Sandman Noce nieskończone to powrót Neila Gaimana do krainy Sandmana po dziesięciu latach od zakończenia głównej serii. Czy jest to udany komiks? Czy jednak odcinanie kuponów od znanej marki?
Siedmiu Nieskończonych
Sandman Noce nieskończone podzielony jest na siedem części, a każda z nich – Śmierć, Sen, Pożądanie, Los, Zniszczenie, Rozpacz i Maligna – opowiada historię jednego z Nieskończonych. Bardzo mnie to cieszy, bo w głównej serii stosunkowo mało mogliśmy oglądać całe rodzeństwo. Zdaję sobie sprawę, że były to komiksy przede wszystkim o Morfeuszu, jednak zawiódł mnie brak rozwinięcia charakterów wyżej wymienionych postaci.
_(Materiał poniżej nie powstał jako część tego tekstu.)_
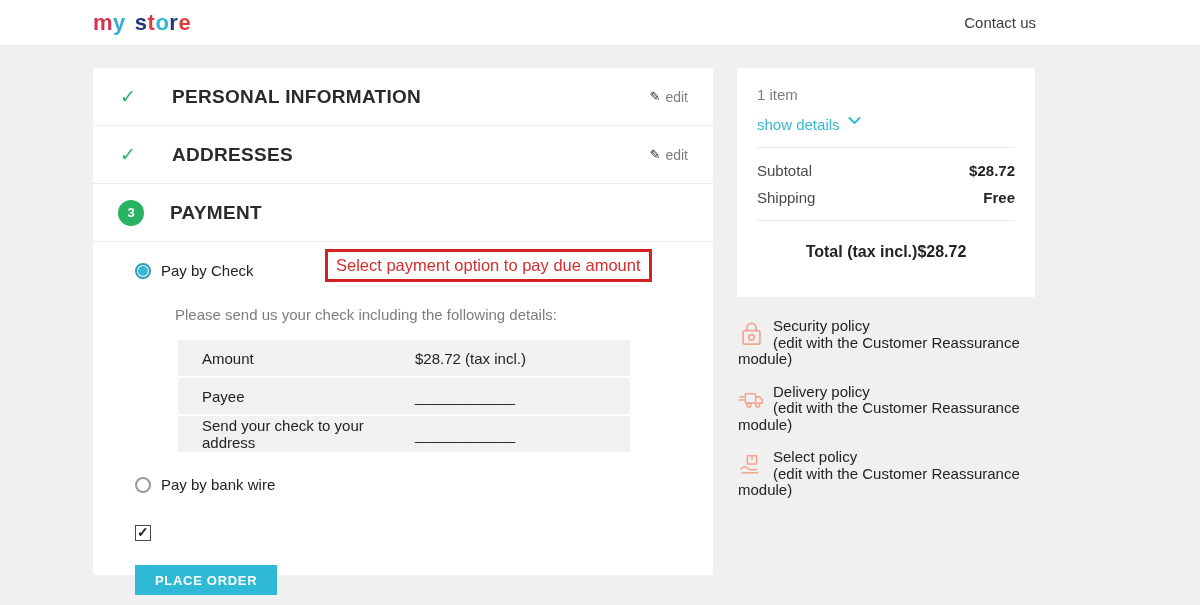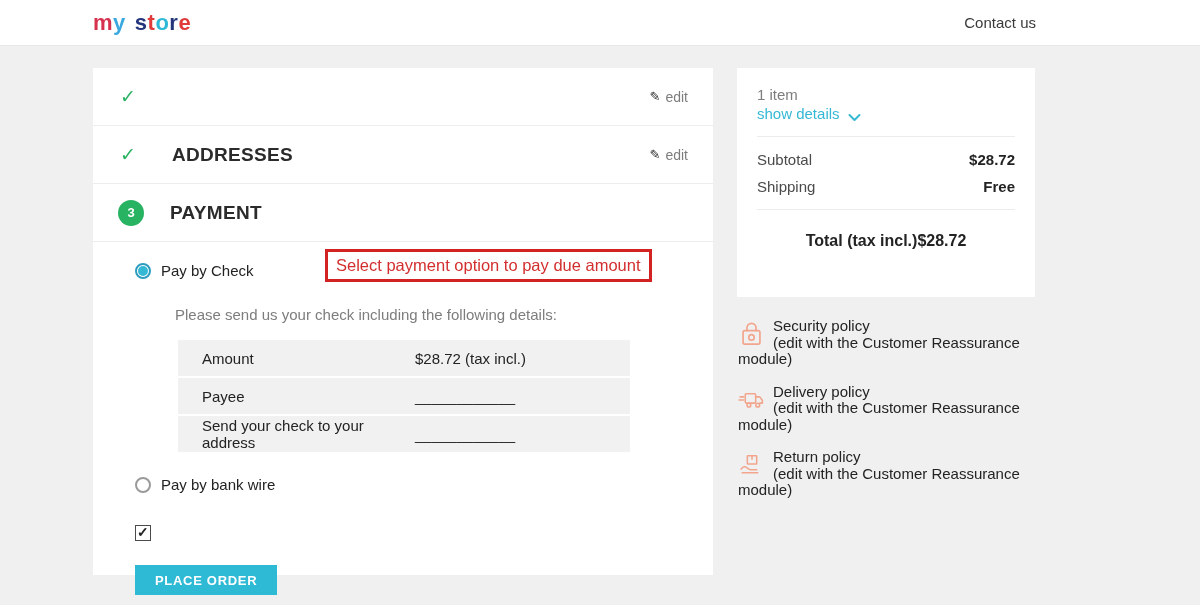--- a/index.html
+++ b/index.html
@@ -63,22 +63,22 @@
   .terms-text .tos-link { color:#35b8d4; cursor:pointer; }
 
   .place-order { margin-top:24px; background:#2eb9d5; color:#fff; border:none;
                  font-family:"Liberation Sans",sans-serif; font-size:13px; font-weight:bold;
                  letter-spacing:.7px; padding:0 20px; min-width:128px; height:30px;
                  cursor:pointer; }
 
   
   .summary { left:737px; top:68px; width:298px; height:229px; padding:18px 20px; }
   .items-count { font-size:15px; color:#7d7d7d; }
-  .show-details { margin-top:2px; font-size:15px; color:#35b8d4; display:flex;
-                  align-items:flex-end; gap:8px; cursor:pointer; }
+  .show-details { margin-top:13px; font-size:15px; color:#35b8d4; display:flex;
+                  align-items:flex-start; gap:8px; cursor:pointer; }
   .divider { border:none; border-top:1px solid #ececec; margin:14px 0; }
   .sum-row { display:flex; justify-content:space-between; align-items:center;
              margin-top:10px; }
   .sum-row:first-of-type { margin-top:0; }
   .sum-label { font-size:15px; color:#4a4a4a; }
   .sum-value { font-size:15px; font-weight:bold; color:#232323; }
   .total-row { display:flex; justify-content:center; margin-top:22px; }
   .total-label,.total-value { font-size:16px; font-weight:bold; color:#232323; }
 
   
@@ -102,20 +102,21 @@
     <div class="logo">
       <span style="color: rgb(214, 50, 79);">m</span><span style="color: rgb(58, 169, 224);">y</span><span class="word-gap" style="color: rgb(36, 53, 124);">s</span><span style="color: rgb(224, 58, 58);">t</span><span style="color: rgb(45, 185, 214);">o</span><span style="color: rgb(36, 53, 124);">r</span><span style="color: rgb(224, 58, 58);">e</span>
     </div>
     <div class="contact">Contact us</div>
   </div>
 
   <div class="card checkout">
 
     <div class="section-head">
       <span class="check-icon">✓</span>
+      <span class="section-title">PERSONAL INFORMATION</span>
       <span class="edit-link">
         <span class="pencil-icon">✎</span>
         <span>edit</span>
       </span>
     </div>
 
     <div class="section-head">
       <span class="check-icon">✓</span>
       <span class="section-title">ADDRESSES</span>
       <span class="edit-link">
@@ -223,18 +224,18 @@
 
     <div class="policy">
       <span class="policy-icon">
         <svg class="stroke-ico" width="27" height="30" viewBox="0 0 26 26">
           <rect x="9" y="4" width="9" height="8" rx="0.5"></rect>
           <path d="M13.5 4 v3.5"></path>
           <path d="M3 17 q3-4 6-1 l2.5 1.5 h6.5"></path>
           <path d="M4 20.5 h15"></path>
         </svg>
       </span>
-      <span class="policy-title">Return policy</span>
+      <span class="policy-title">Select policy</span>
       <span class="policy-note">(edit with the Customer Reassurance module)</span>
     </div>
 
   </div>
 </div>
 
 </body></html>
Opowieści przedstawione w poszczególnych częściach są różne wizualnie i tonacyjnie, i według mnie nierówne. Fragment o Malignie totalnie mi nie podszedł – jest on mocno chaotyczny i niezrozumiały. Bohaterowie przez większość czasu mówią jakieś losowe rzeczy. Może taki był zamysł, może komuś to przypasuje, jednak to nie dla mnie.
Podobne odczucia mam co do Rozpaczy, która napisana jest bardziej ,,filozoficznie” – takie snucie się między opisami różnych sytuacji nie wciągnęło mnie. Ja preferuję konkretne, fabularyzowane i zamknięte historie. Najlepiej z puentą.
Dlatego fragmenty poświęcone Zniszczeniu, Losowi, Władcy Snów czy Śmierci czytało mi się najprzyjemniej. Swoją drogą, historię o tej ostatniej miałem wrażenie, że już to kiedyś widziałem. Zacząłem kartkować inne tomy Sandmana, które mam w domu i się nie pomyliłem! W spin-offie o Śmierci pojawia się ta sama historia!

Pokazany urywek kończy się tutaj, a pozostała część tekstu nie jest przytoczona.